[User interface change data]
--
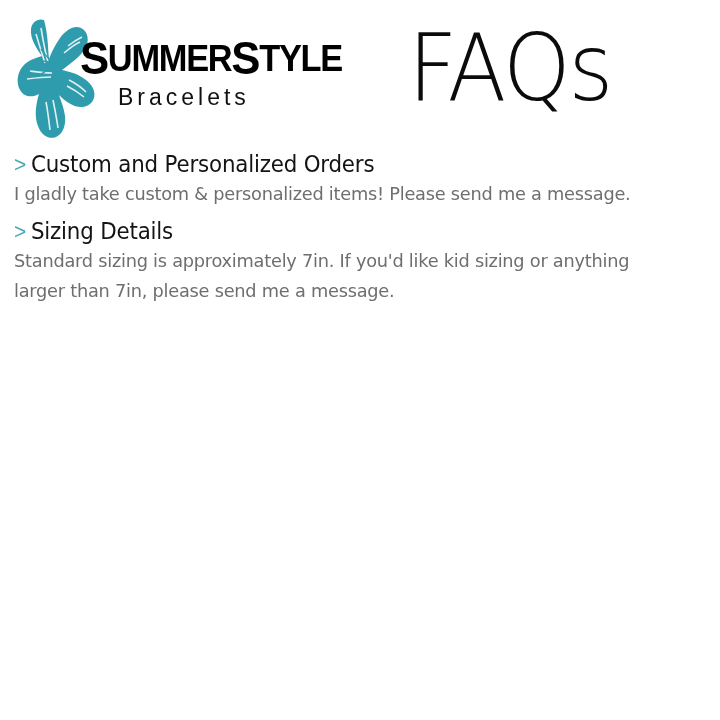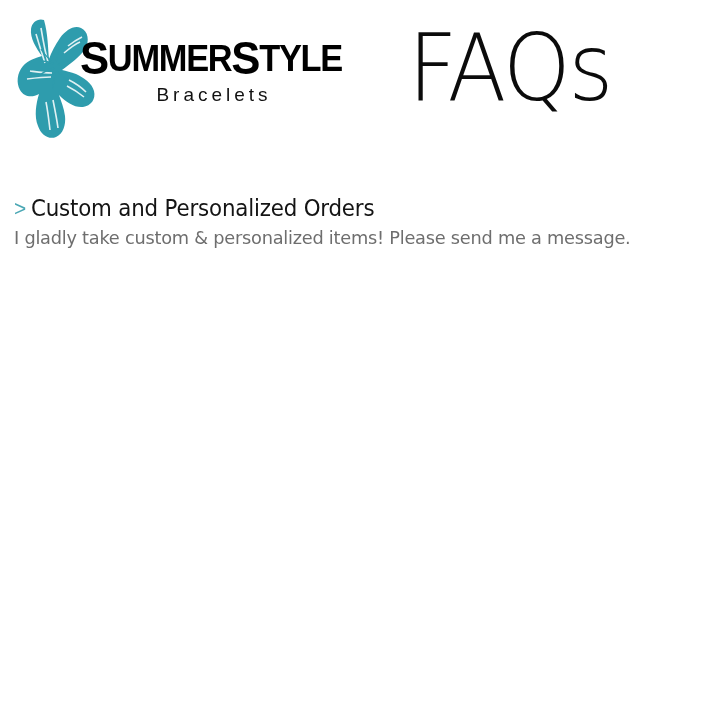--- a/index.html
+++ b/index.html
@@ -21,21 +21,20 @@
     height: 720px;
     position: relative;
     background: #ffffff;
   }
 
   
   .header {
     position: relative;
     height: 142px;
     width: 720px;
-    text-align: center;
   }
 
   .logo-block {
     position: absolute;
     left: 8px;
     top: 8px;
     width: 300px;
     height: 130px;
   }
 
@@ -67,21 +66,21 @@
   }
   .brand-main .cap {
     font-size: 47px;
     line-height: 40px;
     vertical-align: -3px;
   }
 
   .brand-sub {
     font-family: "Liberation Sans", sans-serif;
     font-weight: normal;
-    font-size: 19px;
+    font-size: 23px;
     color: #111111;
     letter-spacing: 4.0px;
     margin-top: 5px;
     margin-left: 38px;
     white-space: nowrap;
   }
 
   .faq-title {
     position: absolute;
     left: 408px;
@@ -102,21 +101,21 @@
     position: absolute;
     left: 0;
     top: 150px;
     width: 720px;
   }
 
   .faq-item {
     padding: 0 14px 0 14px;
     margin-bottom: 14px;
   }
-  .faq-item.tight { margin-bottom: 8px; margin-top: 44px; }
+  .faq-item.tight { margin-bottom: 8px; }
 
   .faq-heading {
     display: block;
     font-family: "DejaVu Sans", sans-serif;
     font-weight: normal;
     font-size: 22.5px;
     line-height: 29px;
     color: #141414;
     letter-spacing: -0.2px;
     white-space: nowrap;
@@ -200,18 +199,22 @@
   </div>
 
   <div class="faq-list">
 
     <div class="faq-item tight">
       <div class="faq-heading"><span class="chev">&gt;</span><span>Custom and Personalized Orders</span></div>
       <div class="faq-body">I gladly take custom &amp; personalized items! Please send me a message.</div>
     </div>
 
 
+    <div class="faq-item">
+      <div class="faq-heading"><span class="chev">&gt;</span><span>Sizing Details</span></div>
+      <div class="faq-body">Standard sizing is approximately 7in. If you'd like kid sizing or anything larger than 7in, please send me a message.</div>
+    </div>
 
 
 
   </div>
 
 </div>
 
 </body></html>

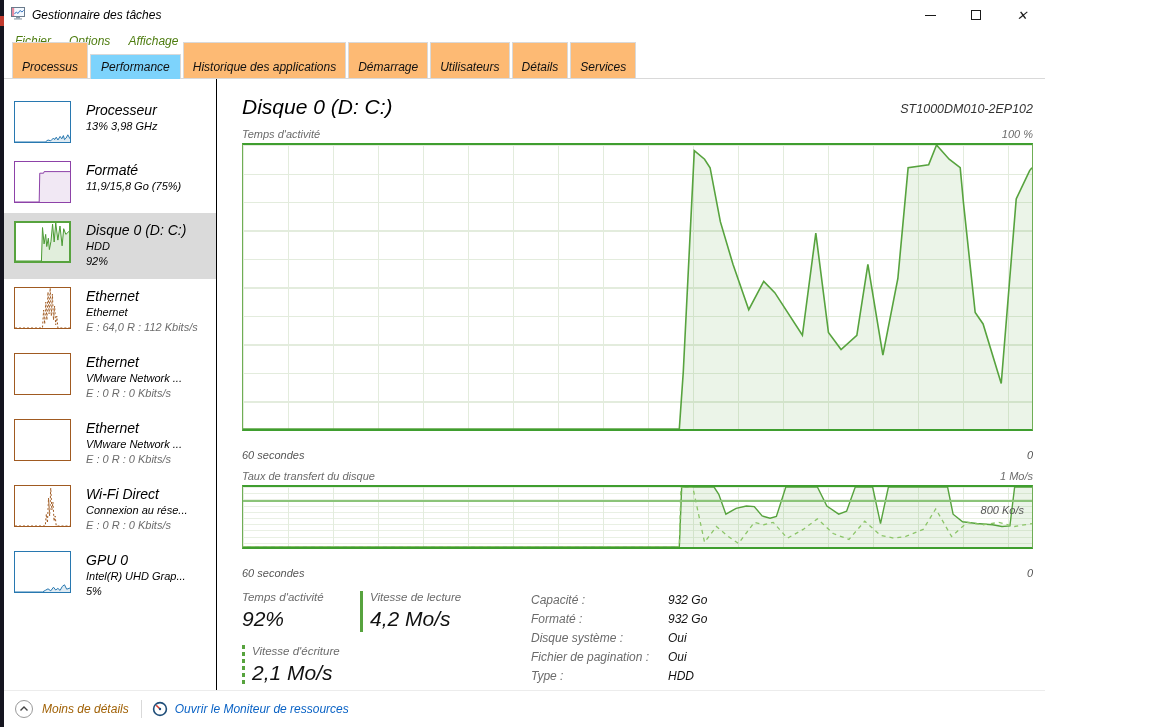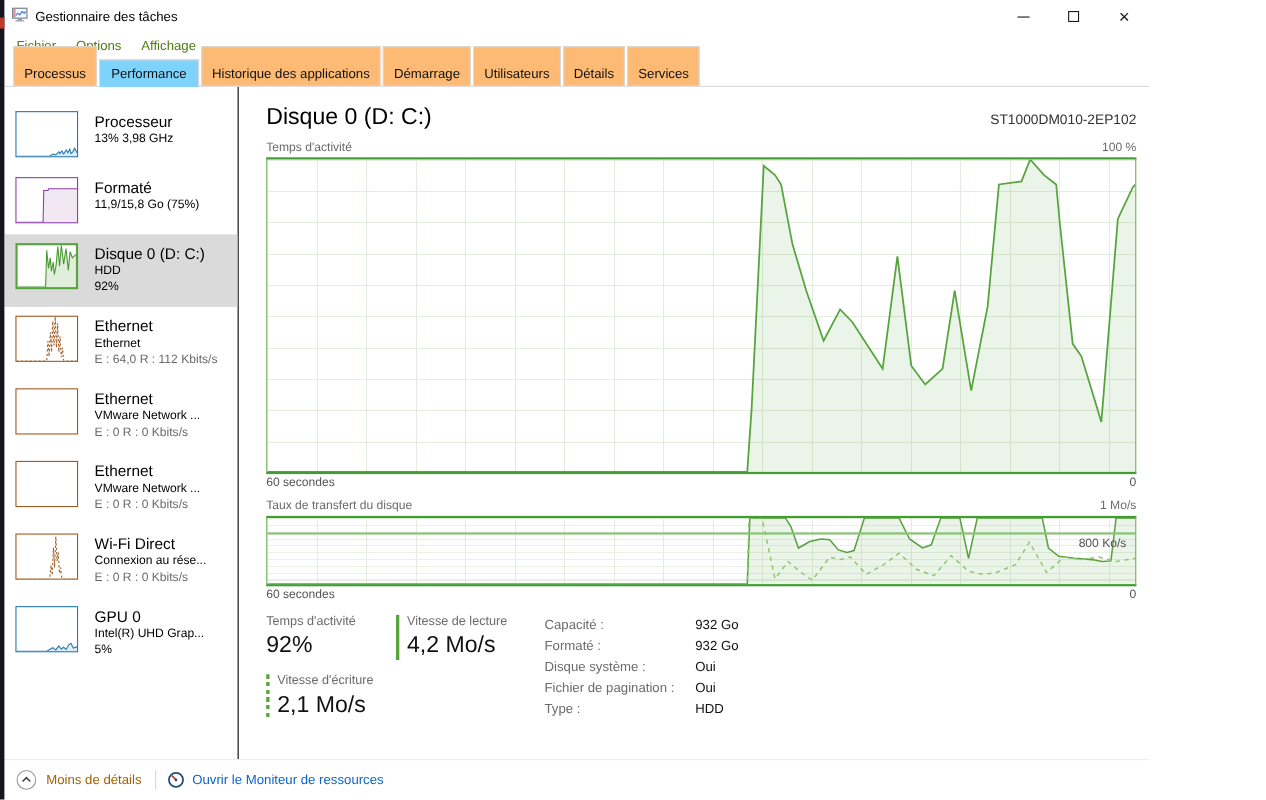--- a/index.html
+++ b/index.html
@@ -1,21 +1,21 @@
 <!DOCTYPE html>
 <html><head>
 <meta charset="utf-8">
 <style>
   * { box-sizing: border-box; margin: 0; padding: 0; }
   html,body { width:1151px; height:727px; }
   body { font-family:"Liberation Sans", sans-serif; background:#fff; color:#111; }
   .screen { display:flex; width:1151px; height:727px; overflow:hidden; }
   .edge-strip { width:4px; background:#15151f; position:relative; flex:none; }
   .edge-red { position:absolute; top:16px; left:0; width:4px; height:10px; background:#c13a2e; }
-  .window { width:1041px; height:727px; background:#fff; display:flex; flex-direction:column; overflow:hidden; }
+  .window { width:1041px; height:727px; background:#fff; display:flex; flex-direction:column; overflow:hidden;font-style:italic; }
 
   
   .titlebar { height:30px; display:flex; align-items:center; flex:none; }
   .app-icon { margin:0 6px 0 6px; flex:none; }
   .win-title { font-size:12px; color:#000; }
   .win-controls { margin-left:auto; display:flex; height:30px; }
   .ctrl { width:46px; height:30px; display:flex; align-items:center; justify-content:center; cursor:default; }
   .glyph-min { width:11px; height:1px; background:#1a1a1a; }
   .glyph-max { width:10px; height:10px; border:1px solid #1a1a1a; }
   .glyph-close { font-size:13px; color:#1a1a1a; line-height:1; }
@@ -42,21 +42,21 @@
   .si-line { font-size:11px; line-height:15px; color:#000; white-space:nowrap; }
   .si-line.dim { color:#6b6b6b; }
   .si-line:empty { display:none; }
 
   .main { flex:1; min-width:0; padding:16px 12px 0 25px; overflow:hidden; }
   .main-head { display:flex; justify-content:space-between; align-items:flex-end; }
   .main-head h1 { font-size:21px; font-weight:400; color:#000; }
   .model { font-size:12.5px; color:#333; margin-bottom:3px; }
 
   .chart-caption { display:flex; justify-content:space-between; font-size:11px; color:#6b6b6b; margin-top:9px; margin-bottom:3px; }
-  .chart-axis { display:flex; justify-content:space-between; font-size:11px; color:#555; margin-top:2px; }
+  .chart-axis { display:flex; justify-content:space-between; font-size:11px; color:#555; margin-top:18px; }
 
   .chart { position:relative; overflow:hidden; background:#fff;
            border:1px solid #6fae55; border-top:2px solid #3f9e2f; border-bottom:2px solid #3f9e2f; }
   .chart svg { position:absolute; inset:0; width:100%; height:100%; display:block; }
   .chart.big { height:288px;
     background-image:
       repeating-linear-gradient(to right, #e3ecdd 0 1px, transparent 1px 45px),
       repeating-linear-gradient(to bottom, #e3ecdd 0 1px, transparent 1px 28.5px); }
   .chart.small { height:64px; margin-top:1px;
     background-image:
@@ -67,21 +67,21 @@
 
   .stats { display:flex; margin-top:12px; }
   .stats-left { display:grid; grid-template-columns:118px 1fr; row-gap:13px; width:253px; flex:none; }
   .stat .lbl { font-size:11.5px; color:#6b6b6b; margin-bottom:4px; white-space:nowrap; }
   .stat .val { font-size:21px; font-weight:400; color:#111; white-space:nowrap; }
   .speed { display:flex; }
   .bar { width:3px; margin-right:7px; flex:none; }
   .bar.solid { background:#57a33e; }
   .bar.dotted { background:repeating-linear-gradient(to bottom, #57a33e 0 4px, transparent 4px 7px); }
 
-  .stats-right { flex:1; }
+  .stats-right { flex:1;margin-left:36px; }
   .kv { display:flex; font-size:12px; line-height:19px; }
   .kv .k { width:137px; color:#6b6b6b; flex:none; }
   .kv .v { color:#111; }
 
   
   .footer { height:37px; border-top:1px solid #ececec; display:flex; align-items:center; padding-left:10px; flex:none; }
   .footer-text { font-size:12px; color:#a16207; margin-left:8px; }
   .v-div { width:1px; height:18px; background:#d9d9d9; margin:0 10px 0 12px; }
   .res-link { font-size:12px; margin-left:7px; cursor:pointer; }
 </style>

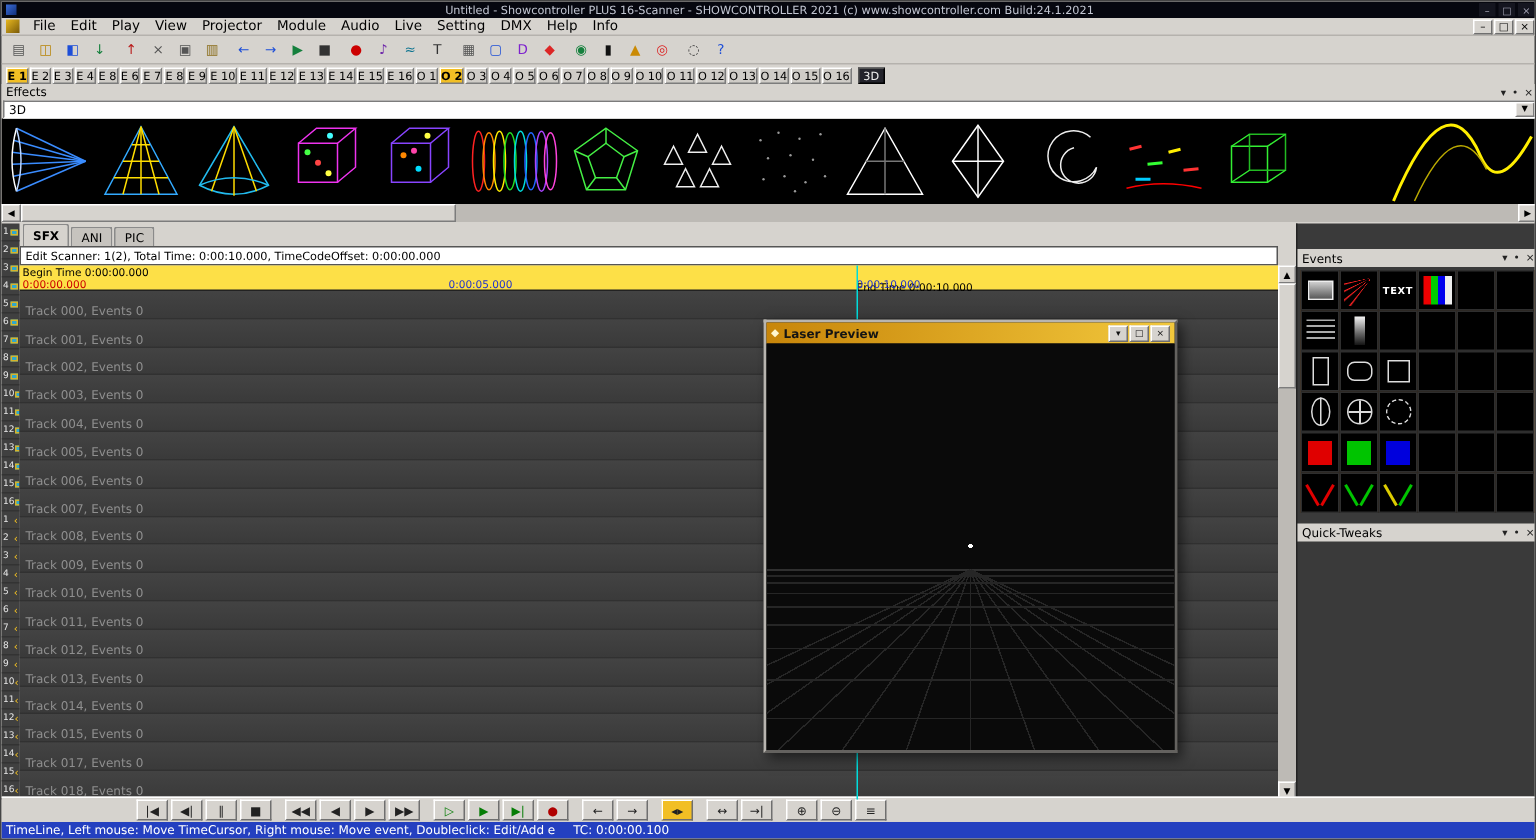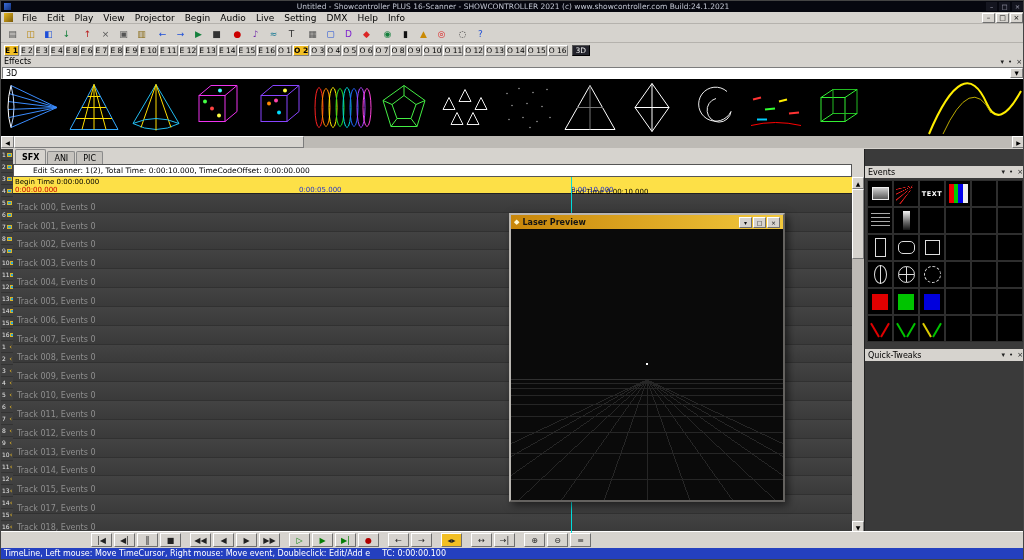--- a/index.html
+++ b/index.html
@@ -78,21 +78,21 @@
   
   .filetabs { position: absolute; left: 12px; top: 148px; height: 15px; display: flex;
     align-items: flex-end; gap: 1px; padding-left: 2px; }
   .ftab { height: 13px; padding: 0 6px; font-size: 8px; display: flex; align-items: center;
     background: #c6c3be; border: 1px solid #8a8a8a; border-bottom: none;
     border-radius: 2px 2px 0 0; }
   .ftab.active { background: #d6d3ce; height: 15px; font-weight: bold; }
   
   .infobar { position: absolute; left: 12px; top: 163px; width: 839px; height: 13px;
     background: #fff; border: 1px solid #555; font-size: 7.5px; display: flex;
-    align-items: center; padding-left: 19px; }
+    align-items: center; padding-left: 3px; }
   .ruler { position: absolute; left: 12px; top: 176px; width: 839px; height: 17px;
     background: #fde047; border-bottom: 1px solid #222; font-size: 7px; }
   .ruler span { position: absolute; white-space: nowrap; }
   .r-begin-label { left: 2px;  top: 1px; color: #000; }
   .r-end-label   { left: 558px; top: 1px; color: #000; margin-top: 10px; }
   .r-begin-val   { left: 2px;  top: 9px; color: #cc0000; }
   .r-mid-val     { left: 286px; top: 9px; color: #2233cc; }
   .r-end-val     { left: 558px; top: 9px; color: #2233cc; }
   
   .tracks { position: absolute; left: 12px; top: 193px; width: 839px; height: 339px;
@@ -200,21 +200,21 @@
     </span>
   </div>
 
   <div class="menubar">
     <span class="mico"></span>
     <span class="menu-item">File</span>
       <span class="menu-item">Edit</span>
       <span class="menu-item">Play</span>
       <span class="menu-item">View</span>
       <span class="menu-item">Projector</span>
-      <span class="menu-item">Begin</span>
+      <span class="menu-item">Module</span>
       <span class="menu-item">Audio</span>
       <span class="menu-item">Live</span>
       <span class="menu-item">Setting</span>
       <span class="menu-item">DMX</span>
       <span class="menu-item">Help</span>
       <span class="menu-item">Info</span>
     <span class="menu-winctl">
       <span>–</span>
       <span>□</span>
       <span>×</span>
--
• WHAT THIS TASK INVOLVES:
What you write out is the stretch of entries from the line containing "-67,21 +67,21 @@" to the line containing "background: #c6c3be; border: 1px", word for word, with both end lines and no pictures.

• TASK RESULT:
@@ -67,21 +67,21 @@
 
   .stats { display:flex; margin-top:12px; }
   .stats-left { display:grid; grid-template-columns:118px 1fr; row-gap:13px; width:253px; flex:none; }
   .stat .lbl { font-size:11.5px; color:#6b6b6b; margin-bottom:4px; white-space:nowrap; }
   .stat .val { font-size:21px; font-weight:400; color:#111; white-space:nowrap; }
   .speed { display:flex; }
   .bar { width:3px; margin-right:7px; flex:none; }
   .bar.solid { background:#57a33e; }
   .bar.dotted { background:repeating-linear-gradient(to bottom, #57a33e 0 4px, transparent 4px 7px); }
 
-  .stats-right { flex:1; }
+  .stats-right { flex:1;margin-left:36px; }
   .kv { display:flex; font-size:12px; line-height:19px; }
   .kv .k { width:137px; color:#6b6b6b; flex:none; }
   .kv .v { color:#111; }
 
   
   .footer { height:37px; border-top:1px solid #ececec; display:flex; align-items:center; padding-left:10px; flex:none; }
   .footer-text { font-size:12px; color:#a16207; margin-left:8px; }
   .v-div { width:1px; height:18px; background:#d9d9d9; margin:0 10px 0 12px; }
   .res-link { font-size:12px; margin-left:7px; cursor:pointer; }
 </style>

--- a/index.html
+++ b/index.html
@@ -78,21 +78,21 @@
   
   .filetabs { position: absolute; left: 12px; top: 148px; height: 15px; display: flex;
     align-items: flex-end; gap: 1px; padding-left: 2px; }
   .ftab { height: 13px; padding: 0 6px; font-size: 8px; display: flex; align-items: center;
     background: #c6c3be; border: 1px solid #8a8a8a; border-bottom: none;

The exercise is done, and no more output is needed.